Since Security First started using interactive personalized videos, its customers have been able to control which videos they view and when they view them.

“They can be directed to a number of next steps from the videos, including reading the blog, speaking with a sales rep, or visiting a customer service portal,” Hall added. “The feedback from customers has been positive. Three in four watches at least four minutes of video, and as Security First’s marketing vice president Marissa Buckley tells it: ‘People are saying, ‘I loved your video. I watched it as I had my coffee’.”

As Security First has shown, interactive personalized videos keep customers engaged at a time when they’re being pulled in many different directions, and if they’re properly integrated into a company’s overall marketing strategy, these videos will elevate the customer experience and establish new heights of customer engagement, Hall added.

What can interactive personalized video do for a company seeking to elevate its customer engagement/customer experience presence?

“With the spotlight on video, businesses have a real opportunity here to leverage an increasingly popular channel while also streamlining their operations, meet customer demand, and deliver a better customer experience,” Hall said. “Some businesses have recognized that opportunity and, as such, there has been a growing trend in the use of online interactive personalized video for improving customer engagement across a variety of industries.”
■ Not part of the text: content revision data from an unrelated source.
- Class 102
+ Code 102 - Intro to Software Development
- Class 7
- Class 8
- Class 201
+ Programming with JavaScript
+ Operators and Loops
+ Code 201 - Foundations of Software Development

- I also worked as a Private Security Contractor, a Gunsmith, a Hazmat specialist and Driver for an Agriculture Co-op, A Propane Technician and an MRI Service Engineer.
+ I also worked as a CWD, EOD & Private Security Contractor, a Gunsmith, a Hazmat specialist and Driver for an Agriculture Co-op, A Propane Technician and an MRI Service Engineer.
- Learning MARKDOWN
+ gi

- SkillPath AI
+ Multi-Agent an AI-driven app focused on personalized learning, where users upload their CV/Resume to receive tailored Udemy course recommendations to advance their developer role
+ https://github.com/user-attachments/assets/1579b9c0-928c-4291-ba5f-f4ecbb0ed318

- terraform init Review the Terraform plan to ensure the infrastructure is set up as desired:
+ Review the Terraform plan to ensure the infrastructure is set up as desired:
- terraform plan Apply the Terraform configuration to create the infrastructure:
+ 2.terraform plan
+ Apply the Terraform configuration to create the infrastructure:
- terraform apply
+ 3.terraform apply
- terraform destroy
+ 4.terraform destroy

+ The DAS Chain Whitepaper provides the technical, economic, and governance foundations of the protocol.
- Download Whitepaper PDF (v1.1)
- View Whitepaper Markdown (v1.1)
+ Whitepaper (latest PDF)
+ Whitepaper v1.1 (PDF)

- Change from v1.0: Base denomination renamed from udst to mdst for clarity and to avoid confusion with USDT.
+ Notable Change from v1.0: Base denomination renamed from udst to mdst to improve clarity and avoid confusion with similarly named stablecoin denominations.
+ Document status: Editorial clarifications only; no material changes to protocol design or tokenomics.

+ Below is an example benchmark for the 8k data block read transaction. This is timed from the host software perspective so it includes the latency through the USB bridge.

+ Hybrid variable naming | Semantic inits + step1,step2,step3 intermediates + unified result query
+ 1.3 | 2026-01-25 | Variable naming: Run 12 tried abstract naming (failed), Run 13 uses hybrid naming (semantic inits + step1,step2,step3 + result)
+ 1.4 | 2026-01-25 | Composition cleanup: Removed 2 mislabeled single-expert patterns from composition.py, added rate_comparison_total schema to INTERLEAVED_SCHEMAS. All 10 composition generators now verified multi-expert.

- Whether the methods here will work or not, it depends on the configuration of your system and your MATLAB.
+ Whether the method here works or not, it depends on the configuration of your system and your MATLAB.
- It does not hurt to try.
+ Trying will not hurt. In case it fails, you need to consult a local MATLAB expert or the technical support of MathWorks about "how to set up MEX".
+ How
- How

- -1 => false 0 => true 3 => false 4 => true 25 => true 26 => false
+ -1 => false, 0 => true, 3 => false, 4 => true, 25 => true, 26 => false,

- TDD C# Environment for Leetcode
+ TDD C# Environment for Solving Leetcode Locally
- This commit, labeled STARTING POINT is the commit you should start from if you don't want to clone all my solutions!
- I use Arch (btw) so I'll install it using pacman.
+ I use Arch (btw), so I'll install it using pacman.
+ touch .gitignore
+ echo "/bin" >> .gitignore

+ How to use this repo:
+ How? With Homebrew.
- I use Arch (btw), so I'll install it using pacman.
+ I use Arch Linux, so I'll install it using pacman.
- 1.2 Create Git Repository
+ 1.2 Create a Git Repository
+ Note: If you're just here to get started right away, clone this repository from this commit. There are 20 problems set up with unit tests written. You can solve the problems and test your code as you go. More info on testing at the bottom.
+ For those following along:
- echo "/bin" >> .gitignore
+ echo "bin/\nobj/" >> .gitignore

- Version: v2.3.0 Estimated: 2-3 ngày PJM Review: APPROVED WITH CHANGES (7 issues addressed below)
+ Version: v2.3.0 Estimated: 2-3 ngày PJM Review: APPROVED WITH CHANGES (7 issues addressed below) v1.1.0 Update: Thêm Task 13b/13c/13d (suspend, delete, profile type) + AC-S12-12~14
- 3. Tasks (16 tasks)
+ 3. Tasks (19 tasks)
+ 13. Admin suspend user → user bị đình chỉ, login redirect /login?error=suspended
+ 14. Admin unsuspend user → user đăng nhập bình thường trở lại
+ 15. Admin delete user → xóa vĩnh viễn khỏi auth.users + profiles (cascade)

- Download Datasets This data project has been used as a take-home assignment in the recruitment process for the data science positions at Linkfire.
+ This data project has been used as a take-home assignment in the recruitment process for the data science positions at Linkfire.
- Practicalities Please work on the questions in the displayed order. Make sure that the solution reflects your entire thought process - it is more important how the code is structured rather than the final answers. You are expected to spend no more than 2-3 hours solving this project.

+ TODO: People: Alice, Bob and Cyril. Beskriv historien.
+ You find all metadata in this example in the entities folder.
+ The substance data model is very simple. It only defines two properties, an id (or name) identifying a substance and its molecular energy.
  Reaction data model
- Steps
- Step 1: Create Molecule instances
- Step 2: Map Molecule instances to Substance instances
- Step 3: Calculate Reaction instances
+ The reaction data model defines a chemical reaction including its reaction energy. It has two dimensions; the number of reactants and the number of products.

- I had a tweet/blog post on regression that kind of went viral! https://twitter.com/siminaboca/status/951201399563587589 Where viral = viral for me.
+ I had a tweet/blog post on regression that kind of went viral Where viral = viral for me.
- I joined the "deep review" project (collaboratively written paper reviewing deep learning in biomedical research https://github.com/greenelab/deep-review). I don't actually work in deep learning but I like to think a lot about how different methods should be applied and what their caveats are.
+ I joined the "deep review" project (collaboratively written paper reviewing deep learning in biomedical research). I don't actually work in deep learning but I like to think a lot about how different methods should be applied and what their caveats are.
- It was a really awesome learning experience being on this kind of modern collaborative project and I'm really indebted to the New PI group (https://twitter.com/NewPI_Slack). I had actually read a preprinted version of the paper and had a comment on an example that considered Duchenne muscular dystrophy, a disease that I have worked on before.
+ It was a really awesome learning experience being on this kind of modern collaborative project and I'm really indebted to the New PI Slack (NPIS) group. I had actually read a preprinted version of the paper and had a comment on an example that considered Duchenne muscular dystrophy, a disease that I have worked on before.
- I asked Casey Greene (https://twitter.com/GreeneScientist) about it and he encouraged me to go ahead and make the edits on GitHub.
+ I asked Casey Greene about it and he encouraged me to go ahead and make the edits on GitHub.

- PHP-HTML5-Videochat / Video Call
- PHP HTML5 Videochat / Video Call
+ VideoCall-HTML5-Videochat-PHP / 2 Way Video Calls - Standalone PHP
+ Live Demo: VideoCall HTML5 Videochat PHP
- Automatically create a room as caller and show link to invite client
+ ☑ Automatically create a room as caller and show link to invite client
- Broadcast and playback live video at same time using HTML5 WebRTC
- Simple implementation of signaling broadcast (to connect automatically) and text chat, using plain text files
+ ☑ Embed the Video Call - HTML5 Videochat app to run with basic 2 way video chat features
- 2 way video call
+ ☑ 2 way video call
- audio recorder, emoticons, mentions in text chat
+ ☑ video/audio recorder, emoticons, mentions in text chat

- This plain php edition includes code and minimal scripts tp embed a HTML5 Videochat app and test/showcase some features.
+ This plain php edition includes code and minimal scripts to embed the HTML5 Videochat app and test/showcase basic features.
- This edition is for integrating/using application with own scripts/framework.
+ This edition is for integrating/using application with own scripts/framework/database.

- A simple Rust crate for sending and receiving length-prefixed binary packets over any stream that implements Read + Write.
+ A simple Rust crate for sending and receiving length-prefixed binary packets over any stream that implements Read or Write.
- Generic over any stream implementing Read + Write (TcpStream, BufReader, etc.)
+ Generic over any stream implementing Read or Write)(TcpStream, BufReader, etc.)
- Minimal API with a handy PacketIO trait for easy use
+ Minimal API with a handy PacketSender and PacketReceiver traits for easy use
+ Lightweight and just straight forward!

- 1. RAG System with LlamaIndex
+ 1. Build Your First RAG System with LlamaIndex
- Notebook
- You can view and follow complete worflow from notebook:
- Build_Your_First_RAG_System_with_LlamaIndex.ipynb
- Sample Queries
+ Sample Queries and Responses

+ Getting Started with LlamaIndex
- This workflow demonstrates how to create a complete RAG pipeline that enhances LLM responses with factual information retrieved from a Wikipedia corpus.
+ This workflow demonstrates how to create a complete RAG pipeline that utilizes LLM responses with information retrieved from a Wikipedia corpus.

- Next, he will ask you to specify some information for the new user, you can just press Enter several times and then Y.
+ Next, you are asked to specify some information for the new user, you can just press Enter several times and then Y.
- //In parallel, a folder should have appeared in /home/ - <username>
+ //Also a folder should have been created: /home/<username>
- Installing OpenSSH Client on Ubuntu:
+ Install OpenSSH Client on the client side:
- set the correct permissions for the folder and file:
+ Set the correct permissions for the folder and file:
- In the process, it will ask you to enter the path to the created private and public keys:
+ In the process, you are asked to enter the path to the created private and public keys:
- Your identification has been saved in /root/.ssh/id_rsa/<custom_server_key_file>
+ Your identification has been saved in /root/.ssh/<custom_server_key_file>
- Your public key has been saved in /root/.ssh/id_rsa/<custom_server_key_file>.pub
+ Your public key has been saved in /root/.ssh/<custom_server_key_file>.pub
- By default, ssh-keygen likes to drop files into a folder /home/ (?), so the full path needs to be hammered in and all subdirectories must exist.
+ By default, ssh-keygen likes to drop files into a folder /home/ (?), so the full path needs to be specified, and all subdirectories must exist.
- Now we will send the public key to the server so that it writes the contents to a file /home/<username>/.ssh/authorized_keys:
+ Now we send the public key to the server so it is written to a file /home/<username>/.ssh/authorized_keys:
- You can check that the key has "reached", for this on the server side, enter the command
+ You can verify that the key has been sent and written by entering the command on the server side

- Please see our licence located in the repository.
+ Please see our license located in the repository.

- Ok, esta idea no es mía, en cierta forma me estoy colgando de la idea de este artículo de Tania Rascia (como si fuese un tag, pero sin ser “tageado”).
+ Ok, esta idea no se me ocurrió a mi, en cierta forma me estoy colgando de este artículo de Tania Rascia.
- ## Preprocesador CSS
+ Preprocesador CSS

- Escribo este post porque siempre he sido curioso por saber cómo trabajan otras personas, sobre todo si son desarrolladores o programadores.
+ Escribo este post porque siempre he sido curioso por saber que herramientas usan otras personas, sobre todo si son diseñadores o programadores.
Interactive personalized videos allow companies to use customer data to provide the consumer with a chance to “self-serve” in a personalized and interactive way, Hall explained, which can help businesses lower customer service costs and increase customer satisfaction, among many other benefits.

Hall offered four other reasons why organizations can benefit from interactive personalized video opportunities:

1.    Streamline processes
What businesses may not realize is that interactive personalized videos can be easily integrated with a multi-channel communications strategy and technology. As such, they can be used to better streamline processes across the organization, like helping to create easy-to-understand personalized video bills and statements.

2.    Personalize the experience
If you’re not personalizing your customer’s experience, you’re missing out on opportunities to truly engage with that customer. Interactive personalized video allows businesses to instantly deliver highly-personalized consistent presentation videos that are uniquely designed for each viewer.

3.    Empower sales teams
The customers aren’t the only ones who will benefit – your internal sales team will as well. Interactive personalized video can help to accelerate their sales process and empower the sales teams by allowing for simple, automated lead qualification.

4.    Entertain the customers
Customers are constantly inundated by channels competing for their attention. And guess what? The most entertaining one wins. Interactive personalized videos allow you to customize your customer’s experience and thus, entertain them by keeping them more engaged.
Businesses are beginning to understand the power that video can bring to their organizations. Not only will the approach help lower customer service costs, it will ultimately allow your internal operations to run more smoothly and efficiently.